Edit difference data
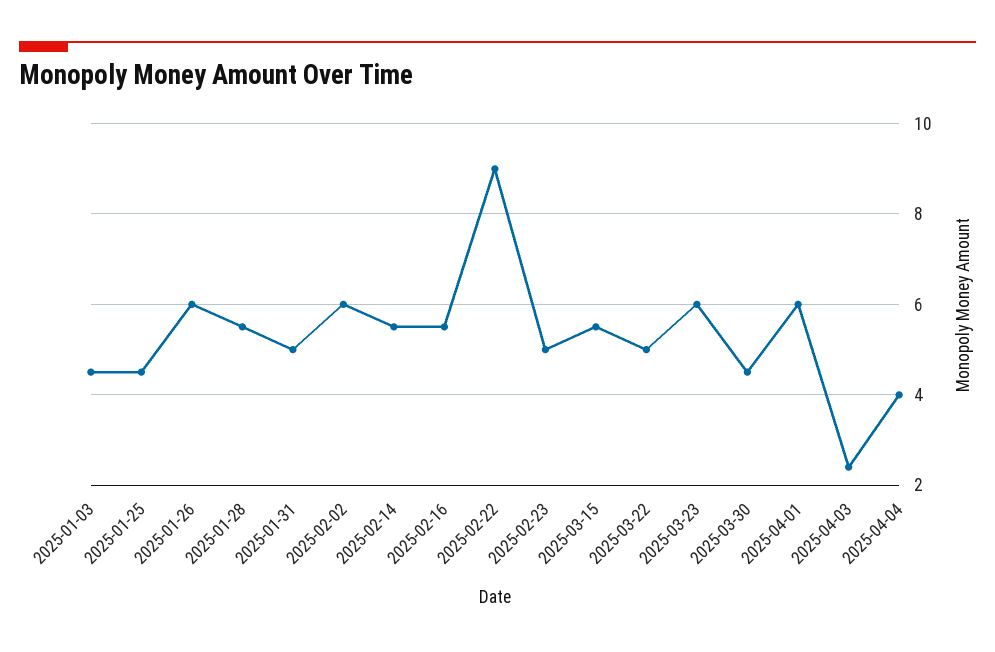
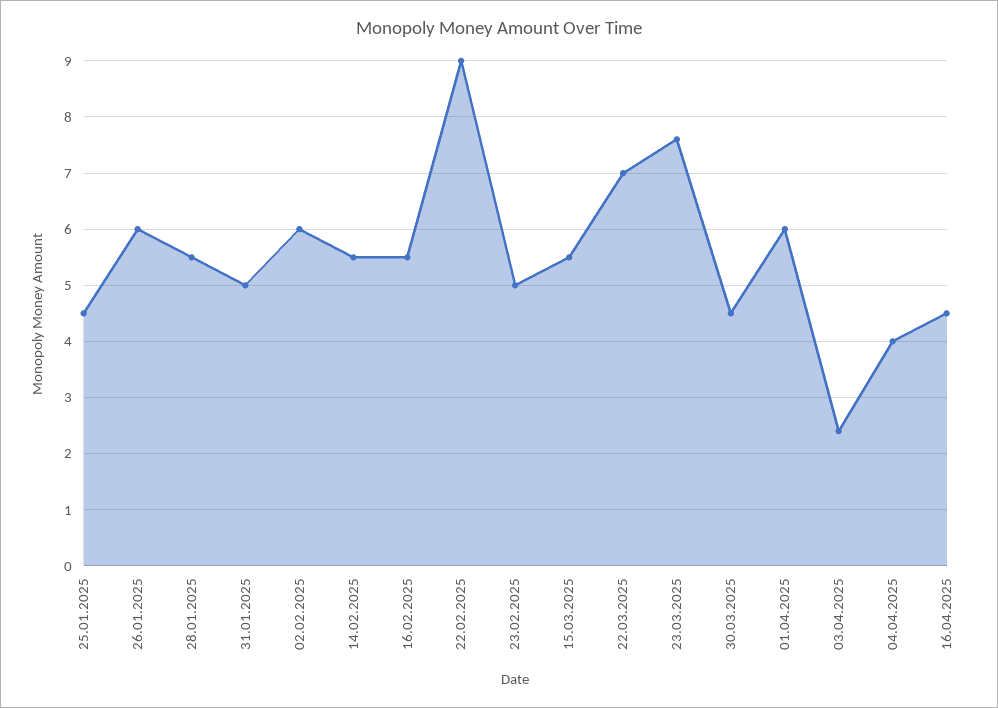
2025-01-03: 4.5 -> none
2025-03-22: 5 -> 7
2025-03-23: 6 -> 7.5
16.04.2025: none -> 4.5

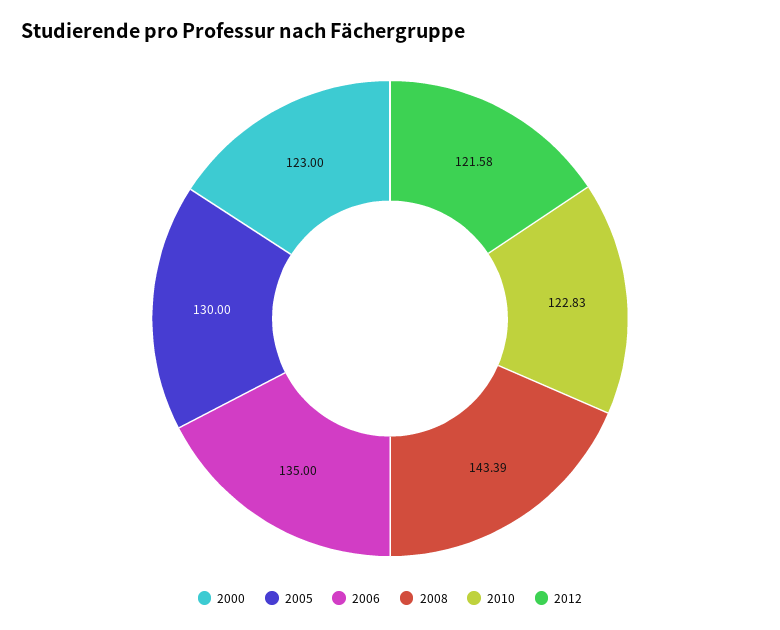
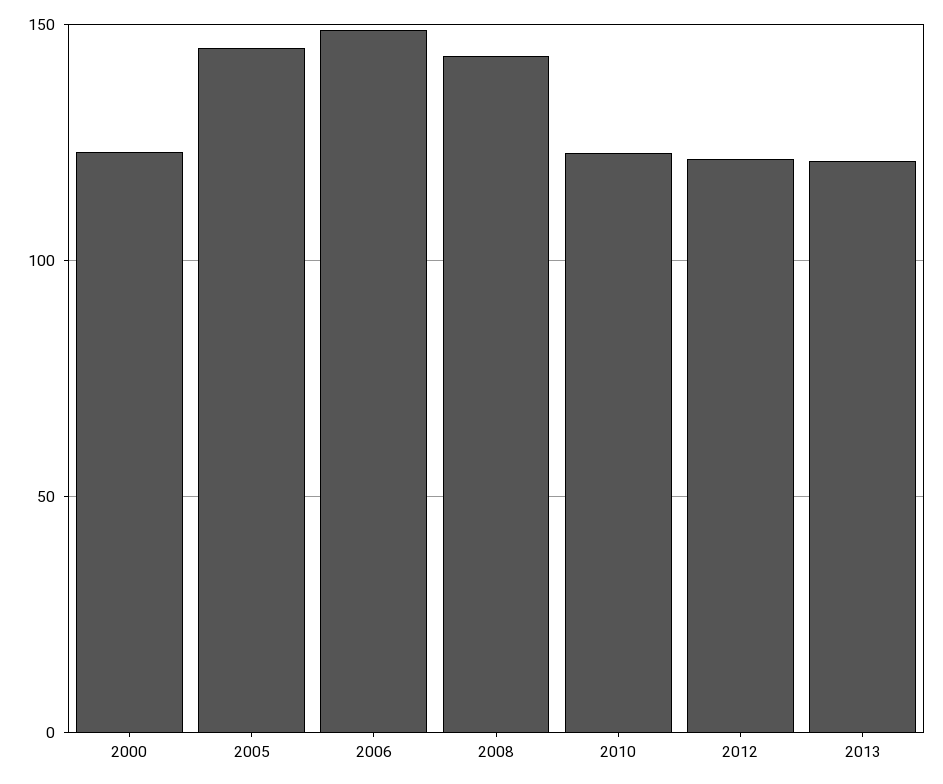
2005: 130 -> 145
2006: 135 -> 150
2013: none -> 120

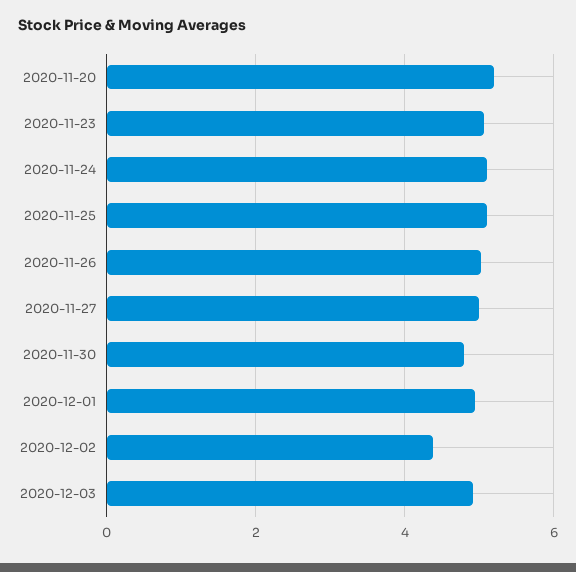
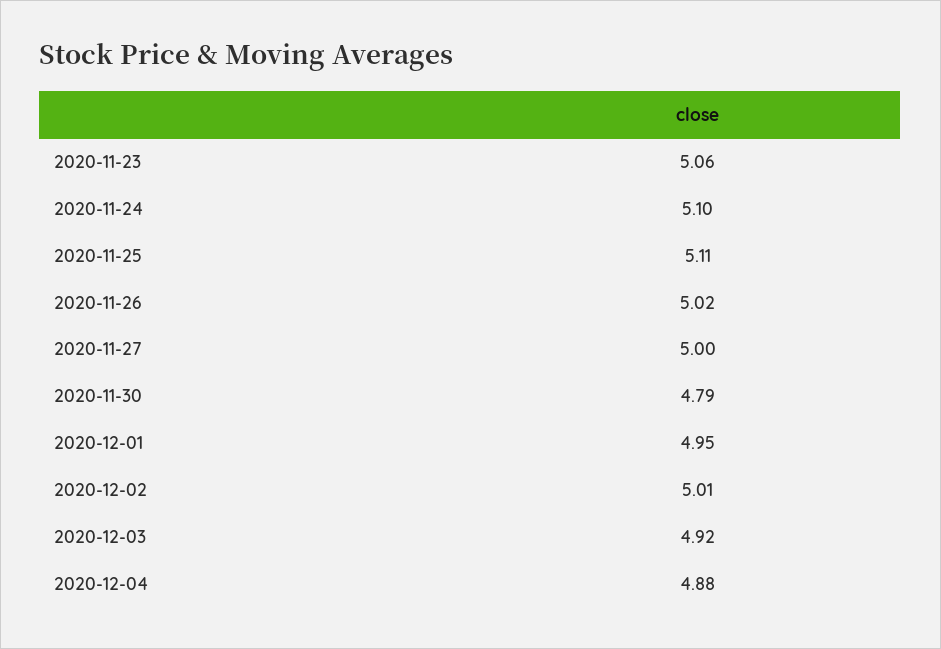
2020-11-20: 5.2 -> none
2020-12-02: 4.4 -> 5.01
2020-12-04: none -> 4.88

- REQUIRED ACTION:
Where a line of the entries contains the word "none", count it, then state the total and nothing else.

- RESPONSE AREA:
5